▸ Problem statement
Count the lines below that include "Power". Only the number should be given.

▸ Data excerpts
┄┄┄┄┄┄┄┄┄┄
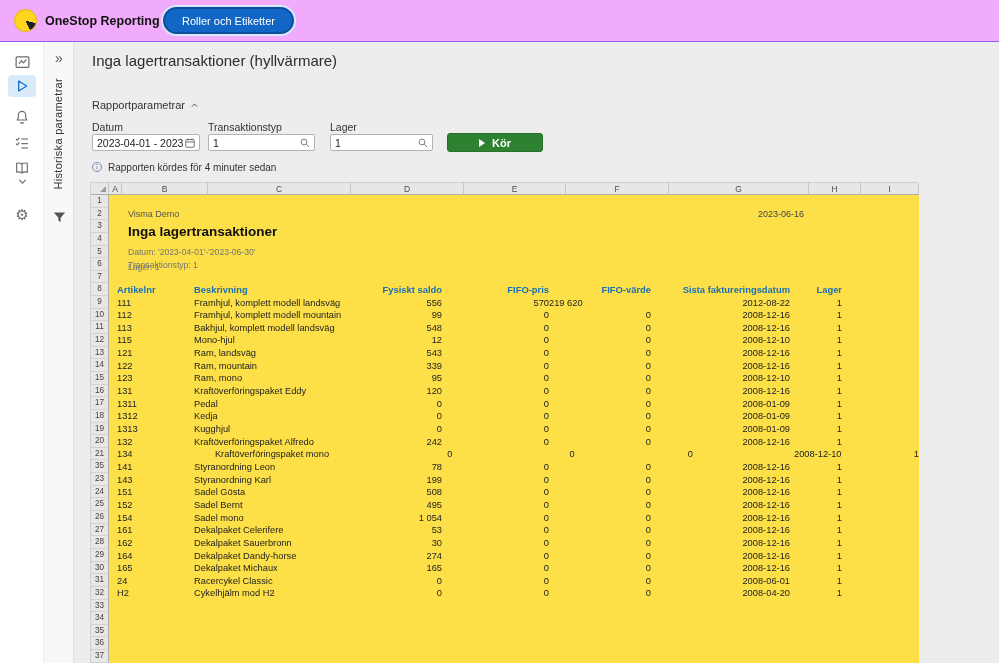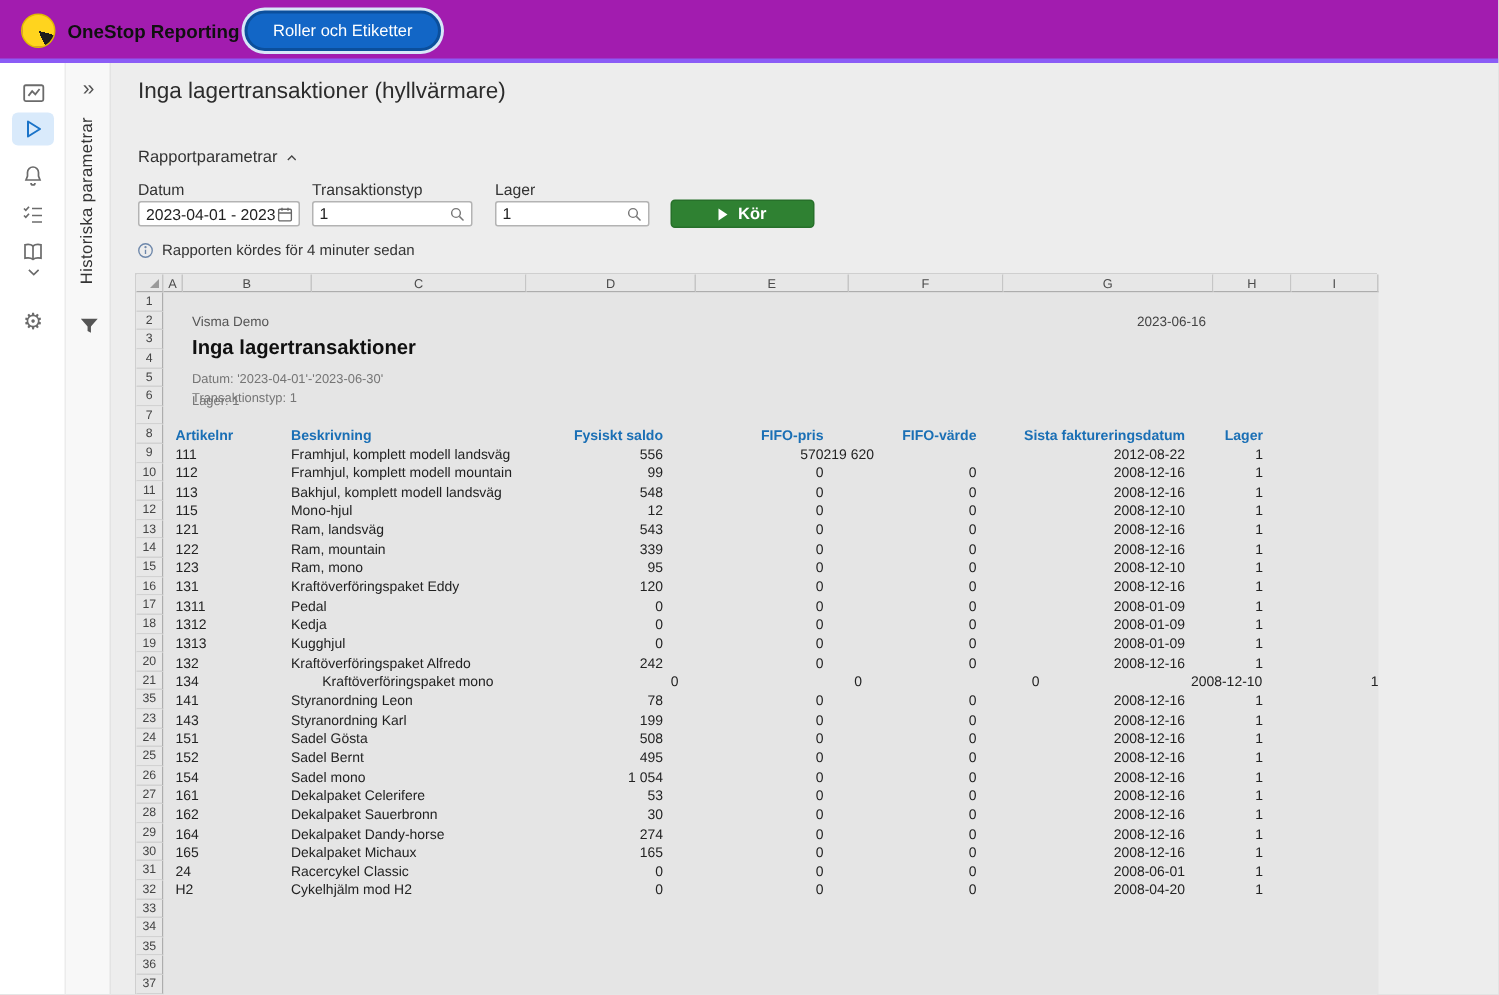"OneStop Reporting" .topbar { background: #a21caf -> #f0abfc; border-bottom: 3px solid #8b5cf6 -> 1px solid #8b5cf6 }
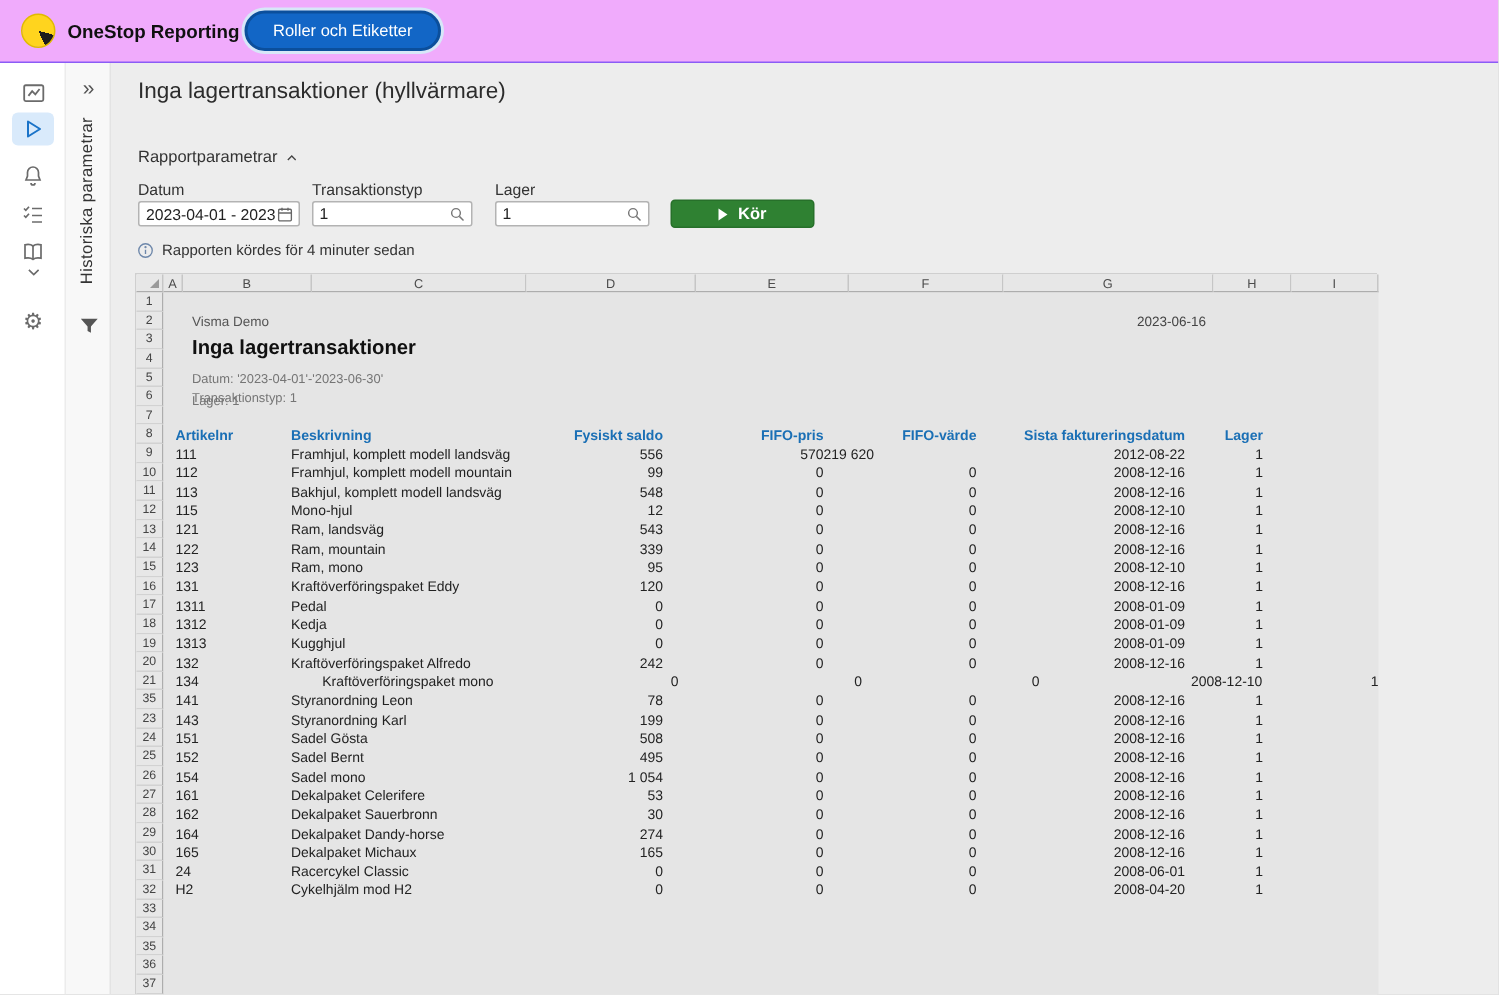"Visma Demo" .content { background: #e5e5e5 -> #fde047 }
┄┄┄┄┄┄┄┄┄┄
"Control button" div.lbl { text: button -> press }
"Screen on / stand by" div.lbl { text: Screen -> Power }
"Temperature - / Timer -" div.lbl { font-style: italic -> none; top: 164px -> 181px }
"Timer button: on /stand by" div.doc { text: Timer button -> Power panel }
┄┄┄┄┄┄┄┄┄┄
▸ Answer to this exercise
2